Joint Animal Services gets $1 million from state for new, bigger shelter
Joint Animal Services operates out of a failing warehouse from the 1970s originally constructed to store gas and propane.
Since moving into the site on Martin Way East in 1996, Thurston County’s animal shelter has faced a slew of challenges requiring multiple floor replacements and a fire system replacement. Additional building repairs are projected to cost hundreds of thousands of dollars.
And it doesn’t have enough room to shelter the animals coming to its doors.
However, a new building will soon be on its way. The legislature provided Animal Services with $1 million from its capital budget during the past session to design a new building on a different site. The design process is one of the first steps toward a modern facility.

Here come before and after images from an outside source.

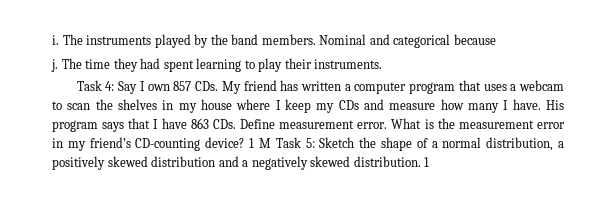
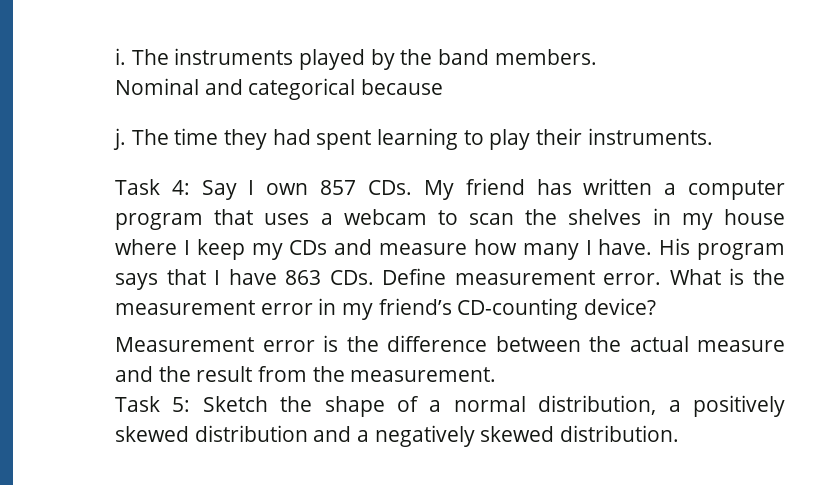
- The instruments played by the band members. Nominal and categorical because
+ The instruments played by the band members.
+ Nominal and categorical because
- What is the measurement error in my friend’s CD-counting device? 1 M Task 5: Sketch the shape of a normal distribution, a positively skewed distribution and a negatively skewed distribution. 1
+ What is the measurement error in my friend’s CD-counting device?
+ Measurement error is the difference between the actual measure and the result from the measurement.
+ Task 5: Sketch the shape of a normal distribution, a positively skewed distribution and a negatively skewed distribution.

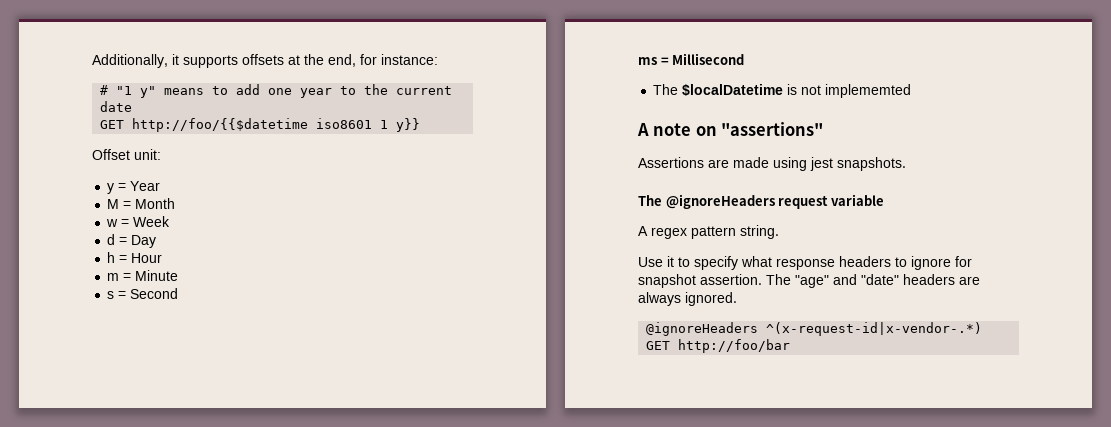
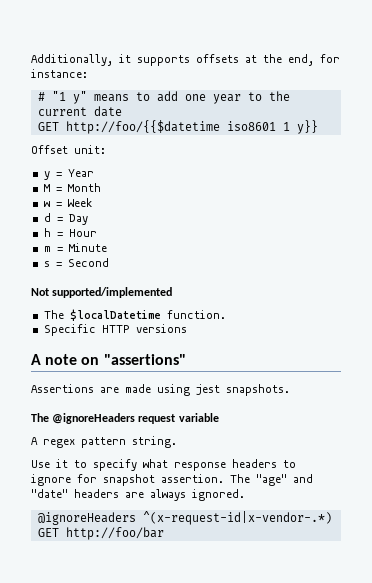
- ms = Millisecond
+ Not supported/implemented
- The $localDatetime is not implememted
+ The $localDatetime function.
+ Specific HTTP versions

The current shelter is an 8,000 square feet building with an outdoor module behind it serving as a surgical site and veterinary clinic. It sits on five acres of land overlapping protected wetlands, so only two of five acre are eligible for development.
Executive Director Sarah Hock said a new facility will expand the shelter with modern design that aligns with humane standards of care. She said certain standards of care have been impossible at the current location.

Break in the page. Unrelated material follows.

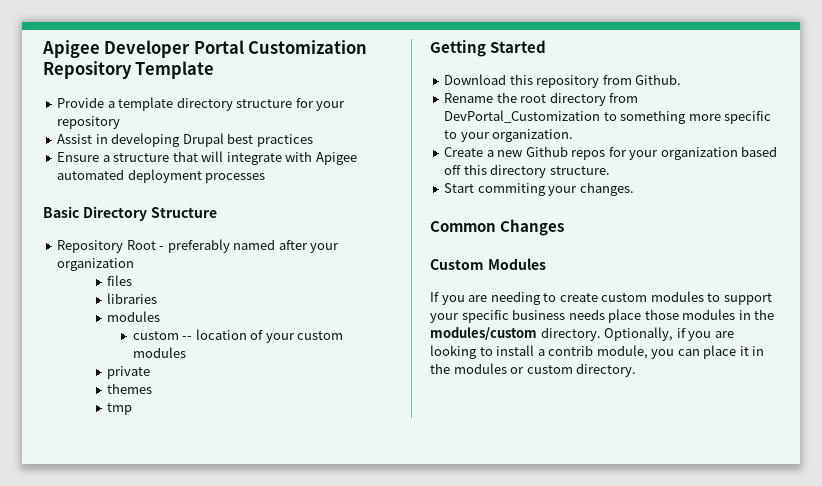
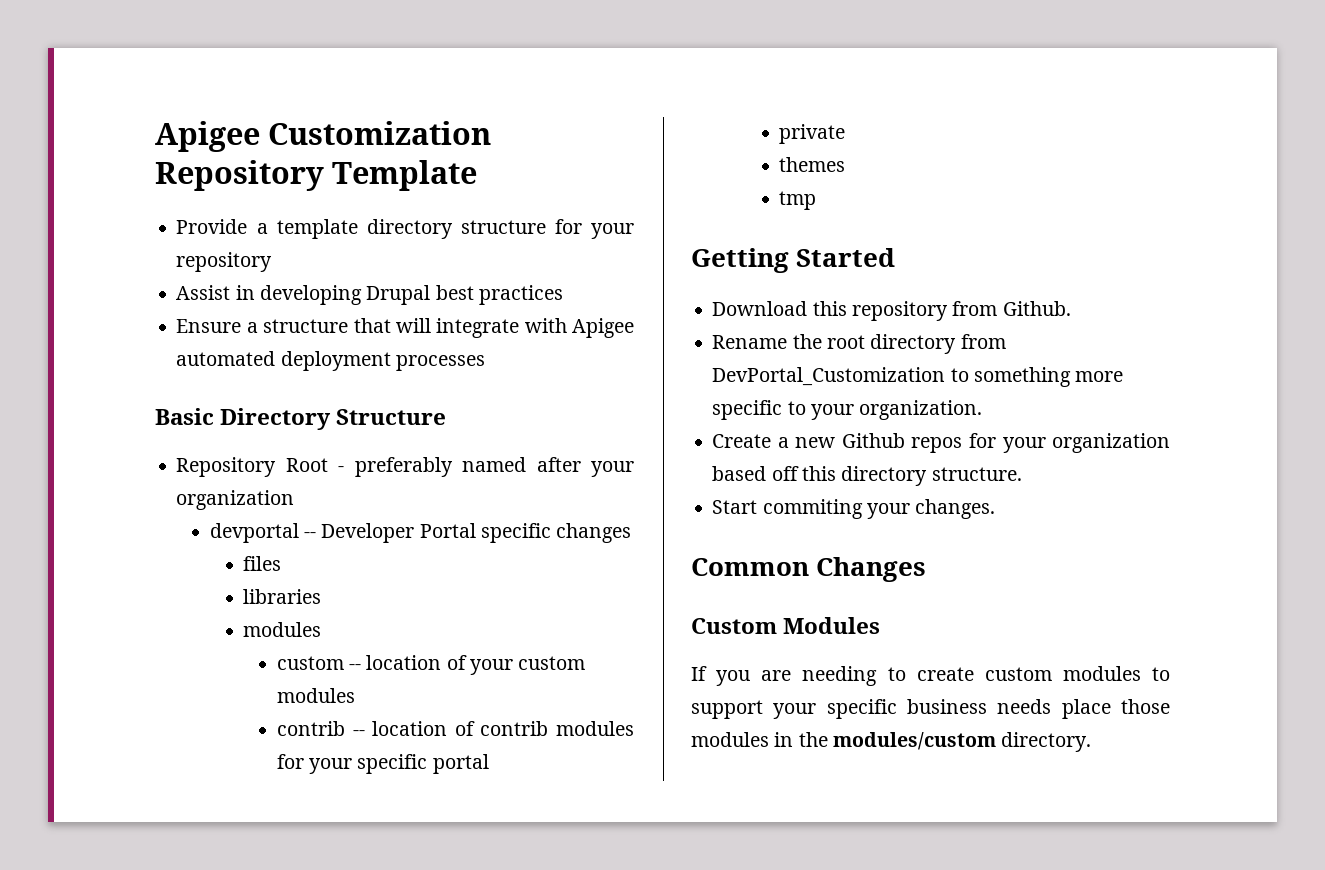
- Apigee Developer Portal Customization Repository Template
+ Apigee Customization Repository Template
+ devportal -- Developer Portal specific changes
+ contrib -- location of contrib modules for your specific portal
- Optionally, if you are looking to install a contrib module, you can place it in the modules or custom directory.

“We follow the Association of Shelter Veterinarians’ guidelines when it comes to standards of care, but in a facility this old, there’s only so much we can do to meet those standards of care, because of the barriers that are in place just from the building itself and the age of the building,” she said.

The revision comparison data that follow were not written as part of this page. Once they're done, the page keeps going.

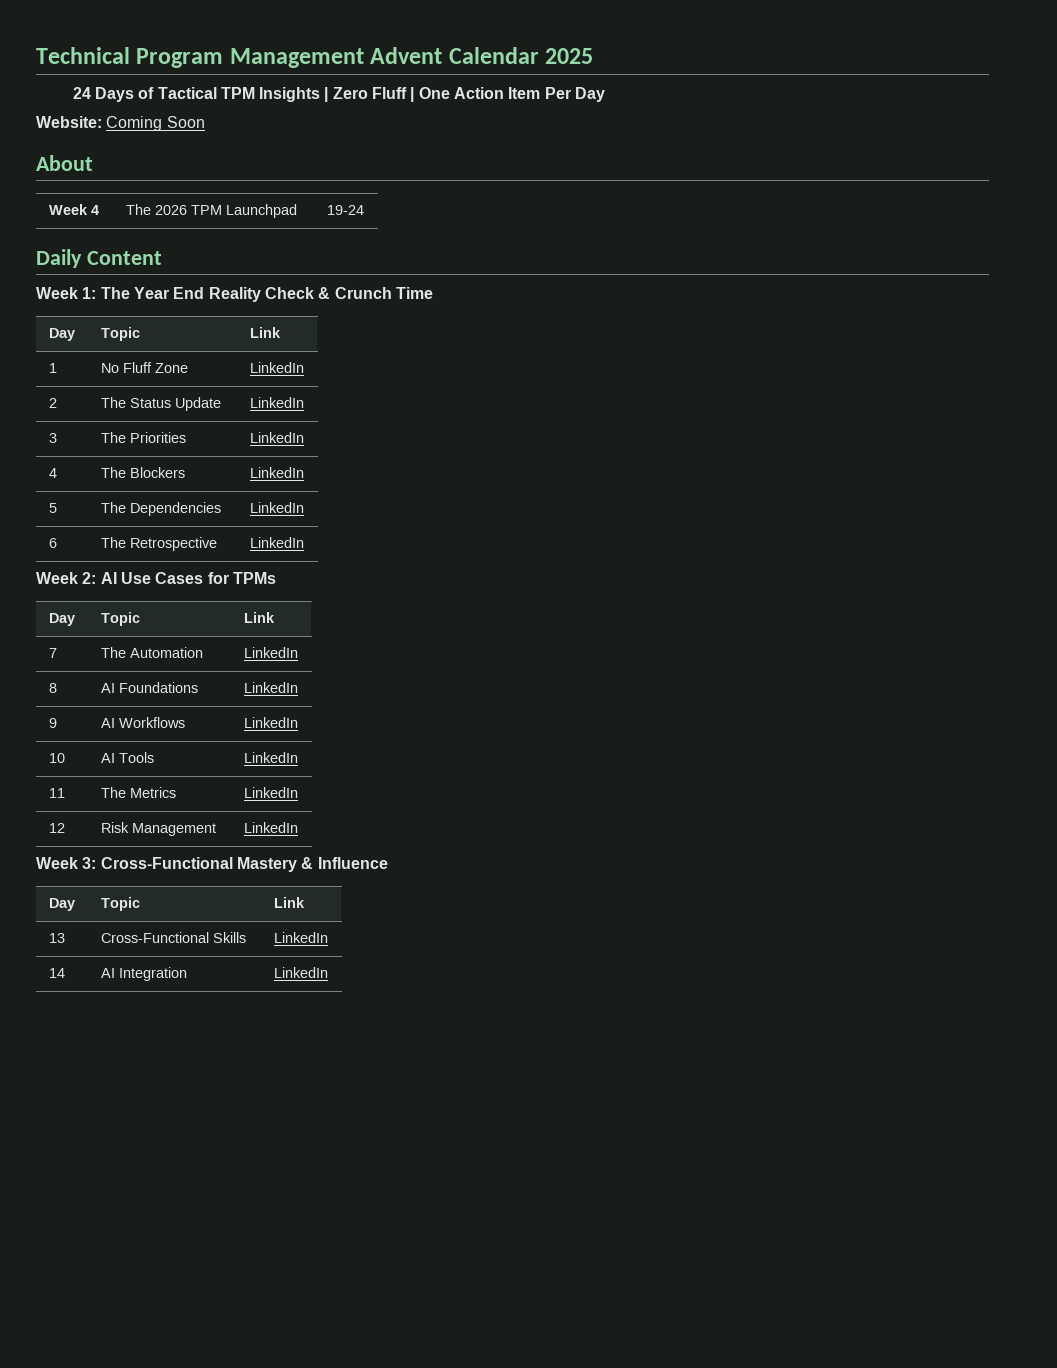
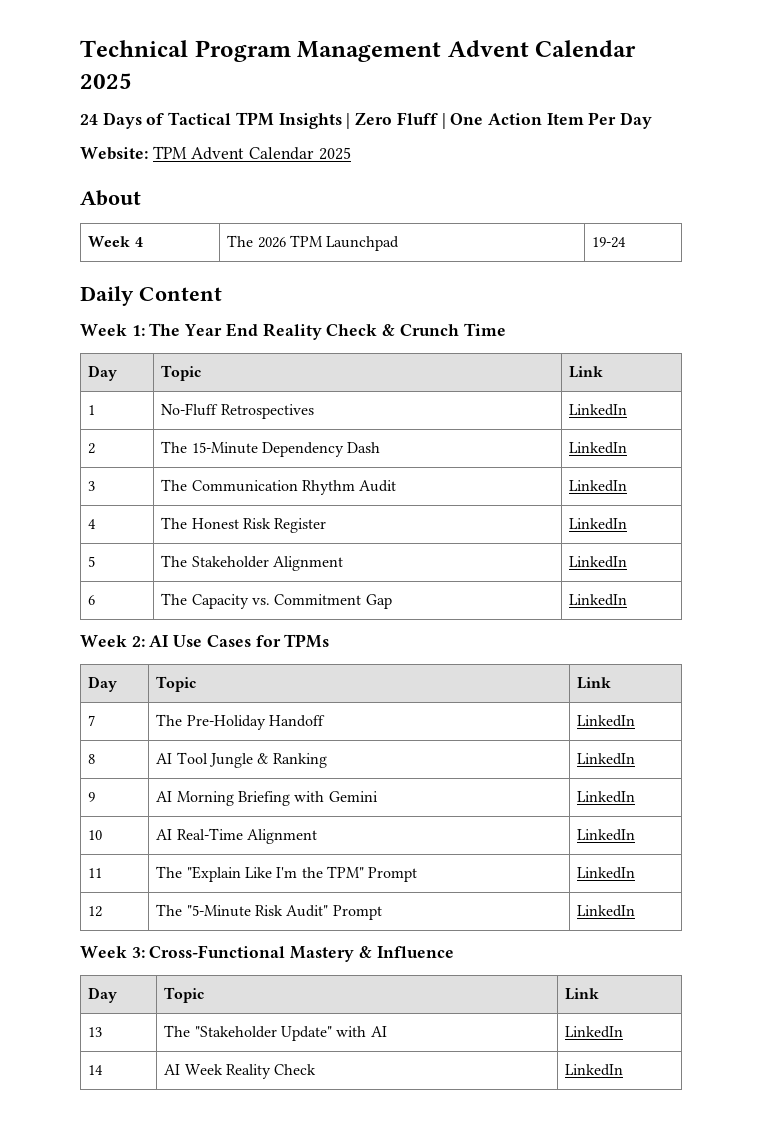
- Website: Coming Soon
+ Website: TPM Advent Calendar 2025
- 1 | No Fluff Zone | LinkedIn
+ 1 | No-Fluff Retrospectives | LinkedIn
- 2 | The Status Update | LinkedIn
+ 2 | The 15-Minute Dependency Dash | LinkedIn
- 3 | The Priorities | LinkedIn
+ 3 | The Communication Rhythm Audit | LinkedIn
- 4 | The Blockers | LinkedIn
+ 4 | The Honest Risk Register | LinkedIn
- 5 | The Dependencies | LinkedIn
+ 5 | The Stakeholder Alignment | LinkedIn
- 6 | The Retrospective | LinkedIn
+ 6 | The Capacity vs. Commitment Gap | LinkedIn
- 7 | The Automation | LinkedIn
+ 7 | The Pre-Holiday Handoff | LinkedIn
- 8 | AI Foundations | LinkedIn
+ 8 | AI Tool Jungle & Ranking | LinkedIn
- 9 | AI Workflows | LinkedIn
+ 9 | AI Morning Briefing with Gemini | LinkedIn
- 10 | AI Tools | LinkedIn
+ 10 | AI Real-Time Alignment | LinkedIn
- 11 | The Metrics | LinkedIn
- 12 | Risk Management | LinkedIn
+ 11 | The "Explain Like I'm the TPM" Prompt | LinkedIn
+ 12 | The "5-Minute Risk Audit" Prompt | LinkedIn
- 13 | Cross-Functional Skills | LinkedIn
+ 13 | The "Stakeholder Update" with AI | LinkedIn
- 14 | AI Integration | LinkedIn
+ 14 | AI Week Reality Check | LinkedIn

Proposed changes will address the lack the space and provisions to house animals for an extended period of time.
“When we look at dogs, you’ll also see all the dogs are completely inside right now. That causes issues for a number of reasons,” Hock said. “It’s very stressful. It’s very loud. It causes air pressure changes that affect them behaviorally, and they can see each other, and those are all things that actually create additional stress for dogs in a shelter.”
However, JAS hopes to expand dog enclosures and create an outdoor section so the facility can reduce stress from loud, crowded spaces.
“If we’re looking at it being a purposeful design, the kennels would be set up in such a way to accommodate them, both indoor-outdoor,” she explained. “They cannot see each other. When it’s indoor-outdoor, that noise level changes because it’s not all contained.”
While the shelter serves all of Thurston County, Lacey serves as the lead agency. Plans are for a greatly expanded building on a site within 15 minutes of Lacey city limits.
“The programming and the staff and our animal capacity was much greater than what our current space can have and allow, and so we’re operating out of 8,000 square feet. The new design we are looking at would be 20,000 square feet,” she said.
In addition to kennels that support the animals themselves, a larger space will allow the shelter to operate a veterinary clinic and recovery spaces inside of the main building. Since the veterinary clinic and surgical site opened last year, it has operated out of an outdoor mobile unit behind the building.
Designs for a new building incorporate break rooms, locker rooms and office spaces for staff, spaces which are insufficient or non-existent at the current facility.
Hock said the shelter is grateful to Sen. Jessica Bateman, Reps. Beth Doglio and Lisa Parshley, the Olympia area’s legislators, who were involved in the effort to secure $1 million in funding.
However, while the shelter requested $2 million to begin the update process, the legislature granted $1 million.
“We originally asked for two million in funding, but our request was granted for one million. That one million will go towards design plans for the new building,” Hock said.
From design to construction, a new building is expected to cost anywhere from $33 million to $41.5 million. Now that JAS has started evaluating potential design plans, Hock said it will work to determine where future funding will come from. She said it could take several years for the new shelter to be fully funded and constructed.
“We don’t have the full answer for where all the money is coming from, but we’re currently in that process. Now that we’ve figured out the size of the building that we would need, what that would look like, and the cost associated with that, it allows us to plan from that financial standpoint of, then, what does that look like?” Hock said.